:: Exercise material ::

--- START ---

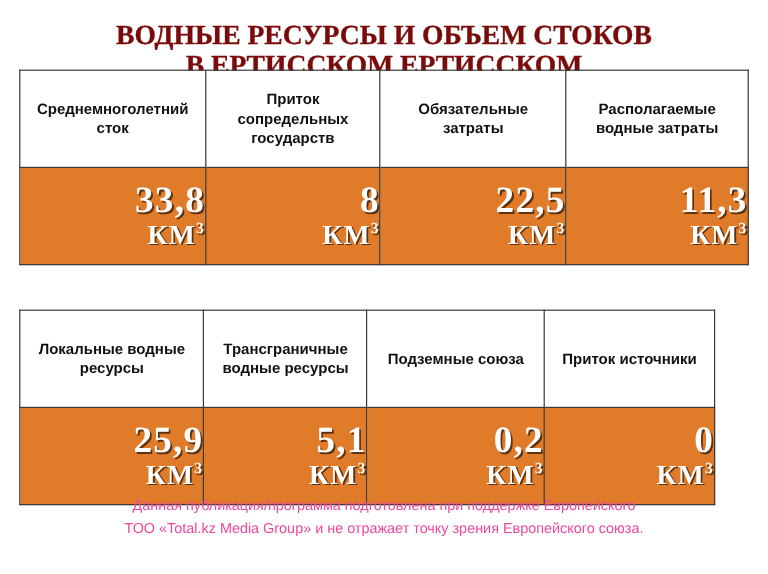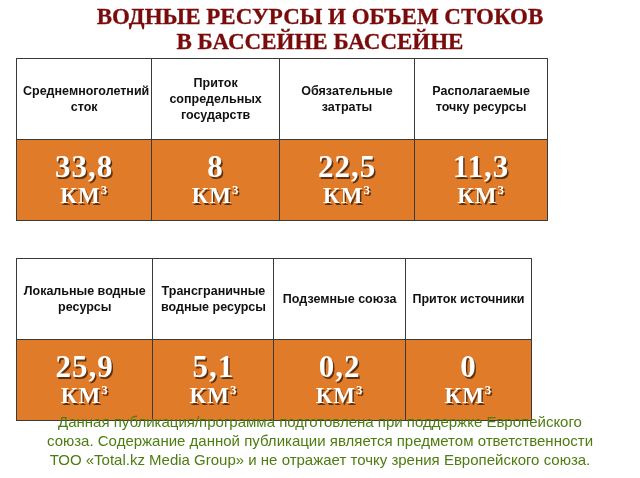--- a/index.html
+++ b/index.html
@@ -16,48 +16,48 @@
   .slide {
     position: relative;
     width: 640px;
     height: 478px;
     box-sizing: border-box;
   }
 
   
   .title {
     text-align: center;
-    padding-top: 4px;
+    padding-top: 17px;
     font-family: "Liberation Serif", serif;
     font-weight: bold;
     font-size: 23px;
     line-height: 25px;
     color: #7a0b0b;
     letter-spacing: 0px;
     -webkit-text-stroke: 0.3px #7a0b0b;
   }
   .title .l1, .title .l2 { display: block; white-space: nowrap; }
 
   
   .table {
     border-collapse: collapse;
     table-layout: fixed;
     border: 1px solid #3a3a3a;
   }
   #table-1 {
     position: absolute;
     left: 16px;
     top: 58px;
-    width: 532px;
+    width: 608px;
   }
   #table-2 {
     position: absolute;
     left: 16px;
     top: 258px;
-    width: 516px;
+    width: 580px;
   }
   .table td {
     border: 1px solid #3a3a3a;
     vertical-align: middle;
     text-align: center;
     padding: 0;
   }
   .hdr-row td {
     background: #ffffff;
     height: 72px;
@@ -68,21 +68,21 @@
     padding: 4px 6px;
   }
   .val-row td {
     background: #e07b2a;
     height: 80px;
     padding: 0;
   }
   .valcell {
     display: flex;
     flex-direction: column;
-    align-items: center;
+    align-items: flex-end;
     justify-content: center;
     height: 80px;
     color: #ffffff;
   }
   .num {
     font-family: "Liberation Serif", serif;
     font-weight: bold;
     font-size: 31px;
     line-height: 30px;
     letter-spacing: 1px;
@@ -103,48 +103,48 @@
     line-height: 0;
   }
 
   
   .footer {
     position: absolute;
     left: 14px;
     right: 14px;
     top: 412px;
     text-align: center;
-    font-size: 15px;
+    font-size: 12px;
     line-height: 19px;
-    color: #4d7c0f;
+    color: #ec4899;
   }
 </style>
 </head>
 <body>
 
 <div class="slide">
 
   <div class="title">
     <span class="l1">ВОДНЫЕ РЕСУРСЫ И ОБЪЕМ СТОКОВ</span>
-    <span class="l2">В БАССЕЙНЕ БАССЕЙНЕ</span>
+    <span class="l2">В ЕРТИССКОМ ЕРТИССКОМ</span>
   </div>
 
   <table class="table" id="table-1">
     <colgroup>
       <col style="width:25.5%">
         <col style="width:24%">
         <col style="width:25.5%">
         <col style="width:25%">
     </colgroup>
     <tbody>
       <tr class="hdr-row">
         <td>Среднемноголетний сток</td>
         <td>Приток сопредельных государств</td>
         <td>Обязательные затраты</td>
-        <td>Располагаемые точку ресурсы</td>
+        <td>Располагаемые водные затраты</td>
       </tr>
       <tr class="val-row">
         <td>
           <div class="valcell">
             <span class="num">33,8</span>
             <span class="unit"><span>КМ</span><sup>3</sup></span>
           </div>
         </td>
         <td>
           <div class="valcell">
@@ -206,17 +206,16 @@
             <span class="num">0</span>
             <span class="unit"><span>КМ</span><sup>3</sup></span>
           </div>
         </td>
       </tr>
     </tbody>
   </table>
 
   <div class="footer">
     <div>Данная публикация/программа подготовлена при поддержке Европейского</div>
-    <div>союза. Содержание данной публикации является предметом ответственности</div>
     <div>ТОО «Total.kz Media Group» и не отражает точку зрения Европейского союза.</div>
   </div>
 
 </div>
 
 </body></html>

--- END ---

:: Your task ::
Only the pictures are to be left out; print everything else in the listing exactly.

:: Solution for this problem ::
--- a/index.html
+++ b/index.html
@@ -16,48 +16,48 @@
   .slide {
     position: relative;
     width: 640px;
     height: 478px;
     box-sizing: border-box;
   }
 
   
   .title {
     text-align: center;
-    padding-top: 4px;
+    padding-top: 17px;
     font-family: "Liberation Serif", serif;
     font-weight: bold;
     font-size: 23px;
     line-height: 25px;
     color: #7a0b0b;
     letter-spacing: 0px;
     -webkit-text-stroke: 0.3px #7a0b0b;
   }
   .title .l1, .title .l2 { display: block; white-space: nowrap; }
 
   
   .table {
     border-collapse: collapse;
     table-layout: fixed;
     border: 1px solid #3a3a3a;
   }
   #table-1 {
     position: absolute;
     left: 16px;
     top: 58px;
-    width: 532px;
+    width: 608px;
   }
   #table-2 {
     position: absolute;
     left: 16px;
     top: 258px;
-    width: 516px;
+    width: 580px;
   }
   .table td {
     border: 1px solid #3a3a3a;
     vertical-align: middle;
     text-align: center;
     padding: 0;
   }
   .hdr-row td {
     background: #ffffff;
     height: 72px;
@@ -68,21 +68,21 @@
     padding: 4px 6px;
   }
   .val-row td {
     background: #e07b2a;
     height: 80px;
     padding: 0;
   }
   .valcell {
     display: flex;
     flex-direction: column;
-    align-items: center;
+    align-items: flex-end;
     justify-content: center;
     height: 80px;
     color: #ffffff;
   }
   .num {
     font-family: "Liberation Serif", serif;
     font-weight: bold;
     font-size: 31px;
     line-height: 30px;
     letter-spacing: 1px;
@@ -103,48 +103,48 @@
     line-height: 0;
   }
 
   
   .footer {
     position: absolute;
     left: 14px;
     right: 14px;
     top: 412px;
     text-align: center;
-    font-size: 15px;
+    font-size: 12px;
     line-height: 19px;
-    color: #4d7c0f;
+    color: #ec4899;
   }
 </style>
 </head>
 <body>
 
 <div class="slide">
 
   <div class="title">
     <span class="l1">ВОДНЫЕ РЕСУРСЫ И ОБЪЕМ СТОКОВ</span>
-    <span class="l2">В БАССЕЙНЕ БАССЕЙНЕ</span>
+    <span class="l2">В ЕРТИССКОМ ЕРТИССКОМ</span>
   </div>
 
   <table class="table" id="table-1">
     <colgroup>
       <col style="width:25.5%">
         <col style="width:24%">
         <col style="width:25.5%">
         <col style="width:25%">
     </colgroup>
     <tbody>
       <tr class="hdr-row">
         <td>Среднемноголетний сток</td>
         <td>Приток сопредельных государств</td>
         <td>Обязательные затраты</td>
-        <td>Располагаемые точку ресурсы</td>
+        <td>Располагаемые водные затраты</td>
       </tr>
       <tr class="val-row">
         <td>
           <div class="valcell">
             <span class="num">33,8</span>
             <span class="unit"><span>КМ</span><sup>3</sup></span>
           </div>
         </td>
         <td>
           <div class="valcell">
@@ -206,17 +206,16 @@
             <span class="num">0</span>
             <span class="unit"><span>КМ</span><sup>3</sup></span>
           </div>
         </td>
       </tr>
     </tbody>
   </table>
 
   <div class="footer">
     <div>Данная публикация/программа подготовлена при поддержке Европейского</div>
-    <div>союза. Содержание данной публикации является предметом ответственности</div>
     <div>ТОО «Total.kz Media Group» и не отражает точку зрения Европейского союза.</div>
   </div>
 
 </div>
 
 </body></html>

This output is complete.